С 2000 года Эпштейн начинает работу над еженедельными выпусками интернет-ресурса «Дар слова». Он представляет собой материалы к «проективному словарю русского языка» и нацелен на раскрытие лексических, грамматических и концептуальных возможностей русского языка, а также перспектив его развития в XXI веке. Единицей такого проективного словаря признается однословие как «наикратчайший жанр словесности, искусство одного слова, заключающего в себе новую идею или картину»[507]. Обратим внимание, что здесь сразу же возникают некоторые противоречия. Во-первых, однословие противопоставляется «неологизму», имеющему, по словам Эпштейна, «функционально-прикладное значение». Но, например, неологизмы Хлебникова или Маяковского никак не направлены на прикладные цели и тем не менее традиционно называются неологизмами (авторскими неологизмами). И во-вторых, остается неясным прагматика таких однословий.
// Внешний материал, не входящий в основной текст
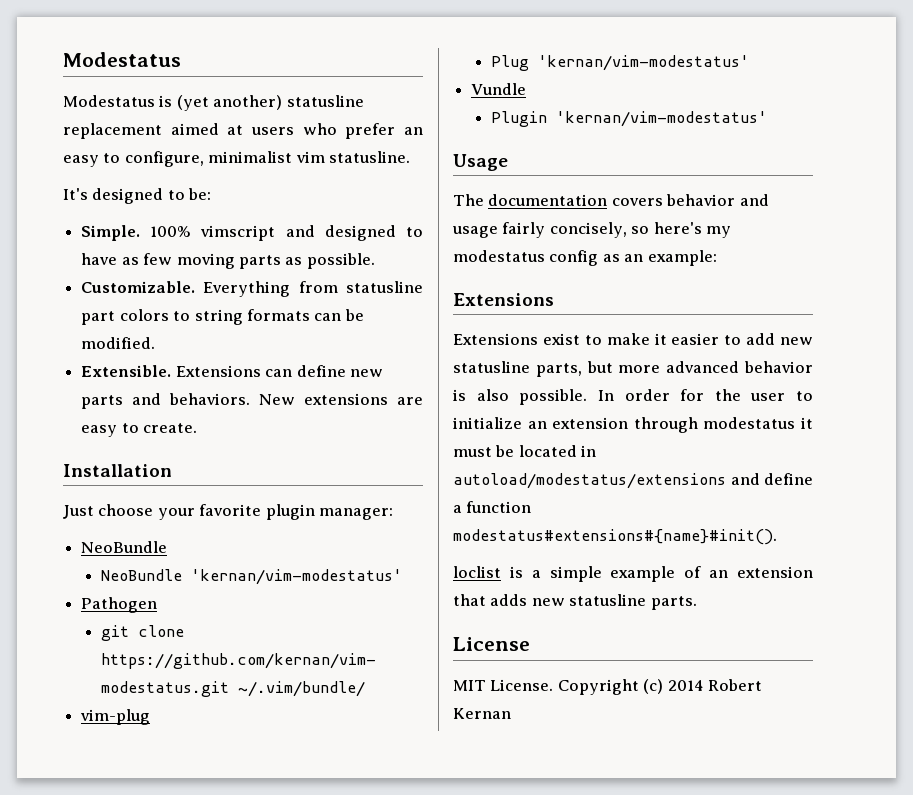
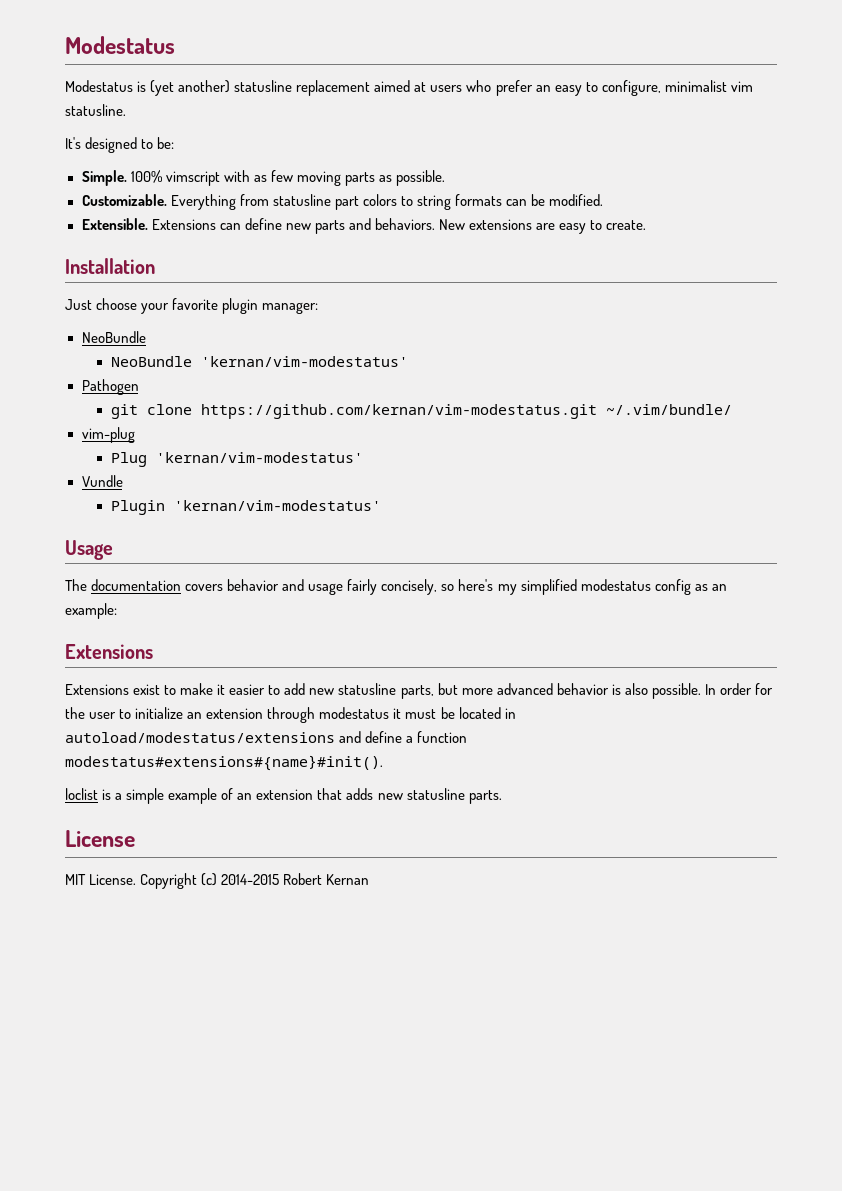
[285,225,424,241] [81,253,118,265] and designed to have -> [223,170,250,182] with
(732, 232) none -> [520,579,577,595] simplified
[667,680,704,691] 2014 -> [221,874,280,885] 2014-2015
Если это, как заявляется, художественные произведения в миниатюре, то к чему приводить для них совершенно обыденные контексты, которыми поясняются смыслы этих словоновшеств?.. Разберемся в этом подробнее, обратившись к теоретическим положениям М. Н. Эпштейна.
Обосновывая необходимость однословия как литературного жанра, Эпштейн естественным образом апеллирует к В. Хлебникову[508]. Однако, как мы показали выше, хлебниковская неология имеет как раз ярко выраженные эстетические и эвристические задачи, далекие от изменения «обыденного языка». Поэтому у футуристов это слова «вне быта и жизненных польз». Это отмечал и сам Эпштейн: «Вообще я вдохновляюсь во многих отношениях Хлебниковым, но у него была совершенно другая задача – создать звездный язык, то есть язык, не вмешивающийся в разговор, как можно более противопоставленный обыденной речи, чисто поэтический. Тот факт, что практически ни одно из гениальных хлебниковских словообразований не прижилось в языке, – это выражение его собственной интенции: он создавал другой язык»[509]. Да, он создавал язык для творческих индивидуумов и коллективов, язык для искусства и для мысли. Однословияже XXI века почему-то оказываются привязанными как раз к повседневному общенародному употреблению. Даются многочисленные толкования новых слов (издомный, чужедомный, входчивый, сбывчивый и т. д.), но эстетические их возможности оставляются за скобками[510]. К примеру, такой поэтический по структуре, звучанию и смыслу неологизм (Эпштейн иногда пользуется термином «протологизм»), как солночь, трактуется следующим примером употребления:
Мотив солночи, то есть нового солнца, которое воссияет из революционной тьмы, проходит через всю послеоктябрьскую публицистику. Пусть старое небесное солнце, уже заходящее на Западе, погрузится во мрак, – и тогда с Востока во всем своем грозном великолепии взойдет новое, черное светило, дитя земли и угля, символ союза крестьян и рабочих[511].
Эстетические возможности, просвечивающие в этом, казалось бы, удачном и красивом «однословии», упускаются и никак не развиваются.